Be Positive
				“Tell me a little bit about yourself?”
 
“What do you do for a living?”
 
“What do you believe in?”
 
“What do you do for fun?”
 
How you define yourself, not only to others around you in the world, but especially to yourself, comes to be the projected definition of your life.
 
Now certainly, this seems like a very obvious statement. But, if you move this towards a little bit deeper level, and really think this through, “How do you define yourself?” Truly!  And, “How do you define yourself to others?” Truly!
 
I had to do this little session in the Midwest last week. In the AM of one of the days that I was there, I decided to pop into a Panera and have one of their Avo and Egg White Breakfast Sandwiches and a cup of their tasty Hazelnut Coffee for breakfast. I grabbed my stuff and went and sat down at a table.
 
I noticed there was an older guy working on his computer, at the booth behind me, and a middle-aged lady sitting a table, also behind me. No biggy. But, you always need to be aware of your surroundings. 
 
I sat down and began to eat my breakfast sandwich. I hear the lady begin to talk. I initially assumed she was on her phone, as I could not see her—as she was behind me. She went into what sounded like a discourse. She began to go on and on and on about how she had been sexually attacked. Then, she went deeper into the subject. It was by her husband, which had caused her to have extensive anxiety.
 
The conversation, or whatever it was, was very intense. She gave this entire definition of her life and what brought her to the point where she found herself.
 
Maybe not convo, I thought?
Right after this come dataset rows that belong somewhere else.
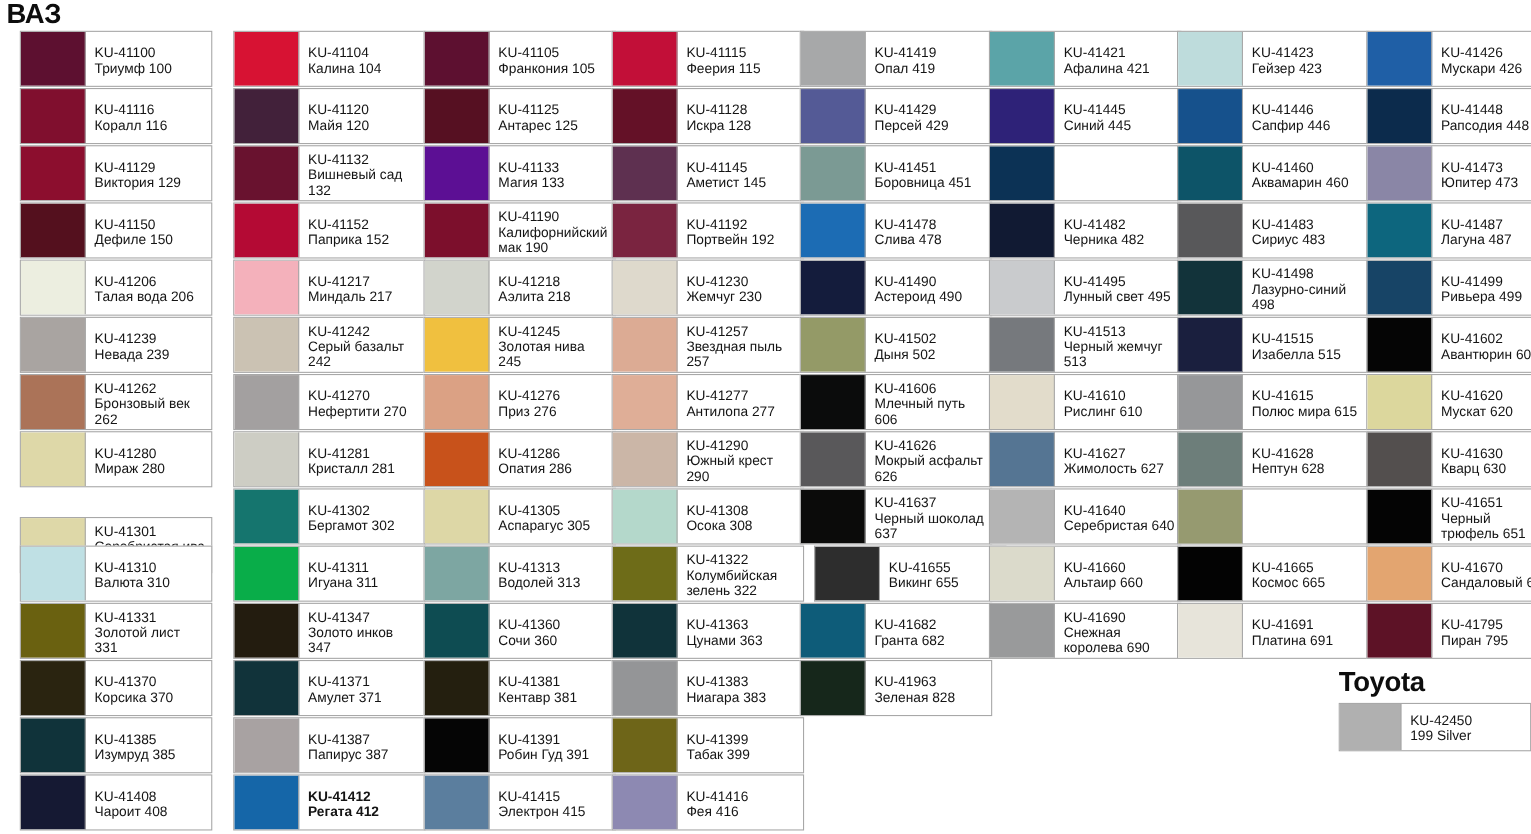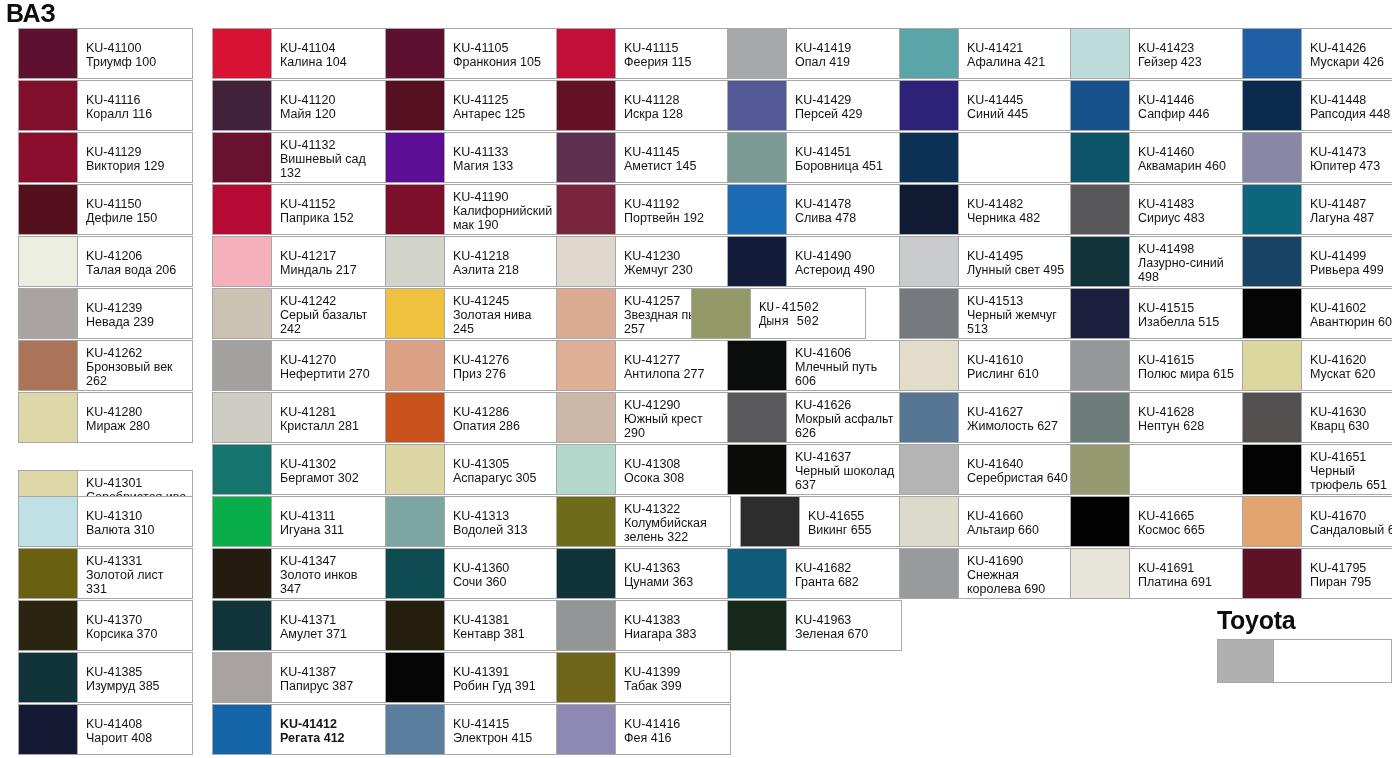--- a/index.html
+++ b/index.html
@@ -401,21 +401,21 @@
           <div class="name">Золотая нива 245</div>
         </div>
       </div>
       <div class="cell" style="left: 556px; top: 288px; width: 175px; height: 51px;">
         <div class="swatch" style="background: rgb(220, 171, 148);"></div>
         <div class="cell-text">
           <div class="code">KU-41257</div>
           <div class="name">Звездная пыль 257</div>
         </div>
       </div>
-      <div class="cell" style="left: 691px; top: 288px; width: 175px; height: 51px; font-family: Liberation Mono, monospace;">
+      <div class="cell" style="left: 727px; top: 288px; width: 175px; height: 51px;">
         <div class="swatch" style="background: rgb(148, 154, 103);"></div>
         <div class="cell-text">
           <div class="code">KU-41502</div>
           <div class="name">Дыня 502</div>
         </div>
       </div>
       <div class="cell" style="left: 899px; top: 288px; width: 175px; height: 51px;">
         <div class="swatch" style="background: rgb(118, 121, 125);"></div>
         <div class="cell-text">
           <div class="code">KU-41513</div>
@@ -741,21 +741,21 @@
         <div class="swatch" style="background: rgb(148, 149, 151);"></div>
         <div class="cell-text">
           <div class="code">KU-41383</div>
           <div class="name">Ниагара 383</div>
         </div>
       </div>
       <div class="cell" style="left: 727px; top: 600px; width: 175px; height: 51px;">
         <div class="swatch" style="background: rgb(22, 39, 27);"></div>
         <div class="cell-text">
           <div class="code">KU-41963</div>
-          <div class="name">Зеленая 670</div>
+          <div class="name">Зеленая 828</div>
         </div>
       </div>
       <div class="cell" style="left: 18px; top: 652px; width: 175px; height: 51px;">
         <div class="swatch" style="background: rgb(16, 51, 58);"></div>
         <div class="cell-text">
           <div class="code">KU-41385</div>
           <div class="name">Изумруд 385</div>
         </div>
       </div>
       <div class="cell" style="left: 212px; top: 652px; width: 175px; height: 51px;">
@@ -806,15 +806,19 @@
           <div class="code">KU-41416</div>
           <div class="name">Фея 416</div>
         </div>
       </div>
     </div>
 
   <h1 class="brand-title" id="toyota-title">Toyota</h1>
 
   <div class="cell toyota-cell">
     <div class="swatch" id="toyota-swatch" style="background: rgb(176, 176, 176);"></div>
+    <div class="cell-text">
+      <div class="code">KU-42450</div>
+      <div class="name">199 Silver</div>
+    </div>
   </div>
 
 </div>
 
 </body></html>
Maybe she was writing a book or preparing a lecture, as there did not seem to be a response or a back and forth in any manner.  
 
What she spoke, she said in a very articulate manner. 
 
Finally, it was over, and there, again, was the silence you expect in such an establishment.  
 
I finished up my breakfast. Was enjoying my cup of coffee. And, was doing some doomscrolling on my phone.
 
Then, she went into it again. Another conversation??? This time, she began to detail how she had been sexually assaulted which caused her to leave her relationship. But, as she had developed a certain sense and stye of living, her former mate had, “The responsibility,” as she put it, to keep her living at that level. So, she was getting alimony—getting money from him and she deserved it! 
 
…This made think to my former brother-in-law who is getting palimony from his ex, my sister-in-law. What a loser! Be a man!
 
But, that’s a side note, never mind… 
 
Again, she went on and on and on. Speaking of sexual abuse, anxiety, all the pain, psychological and otherwise was in, getting money for free, and how she deserved it. But, all her friends had taken the side of her ex-husband and would not speak to her, so she was all alone. 
 
The definition of her life.  She really had it all down pat.
 
Finally, I couldn’t take anymore. I got up and looked to my rear. The older guy had already taken off and moved to a different table in the distance to get whatever work done that he needed completed on his laptop. I look, the lady had not been on her phone or her tape recorder or her anything as I had thought. She was just speaking to herself. And, I guess anyone who would listen. Wow!
 
Me, I put my plate on the used plate area. Grabbed another cup of the joe for the road. And, I was out-a-there. 
 
Now, this is a very extreme sense of a person possessing a highly defined definition of themselves and their life and their… And, wanting to get it out there to the world. …As negative as all of that was… But, we all hold a definition of our life. 
I believe what comes to be the question of this definition, however, is how true is this characterization? How honest are you with yourself? And, how much do you project that definition to the world? How much do you want others to truly know about you? 
 
I mean, on the very minuit level, think of all the people who wear tee-shirts featuring a band that they like or a jersey from the sports team they follow. That is a definition of who they are. It spreads out from there. What you wear is assuredly a definition of who you are and how you see yourself. But, more importantly, what you say and particularly what you do comes to be the ideal projection of who you think you are.
 
So truly, who are you? And, how much time have you spent truly defining who and what you actually are? Mostly, is who you think you are, truly who and what you actually are? Or, are you lying to yourself and the world around you?
Perhaps, even equally important, how do you project your self-definition out to the world? Is how you view yourself—is how you define yourself—is how you project yourself based in a mind frame of positivity or is it based in the ideology of negativity?  Do you define yourself by the positive events in your life or the negative events that you have undergone? Knowing, that by embracing the positive you are viewed by others in one way, and that ways sets the course for your new and next set of life adventures, verse using negativity as a self-definition. 
The world begins with you. Your world begins with you. How you define yourself, how you project yourself, will forever lay the foundations for your next set of life experiences.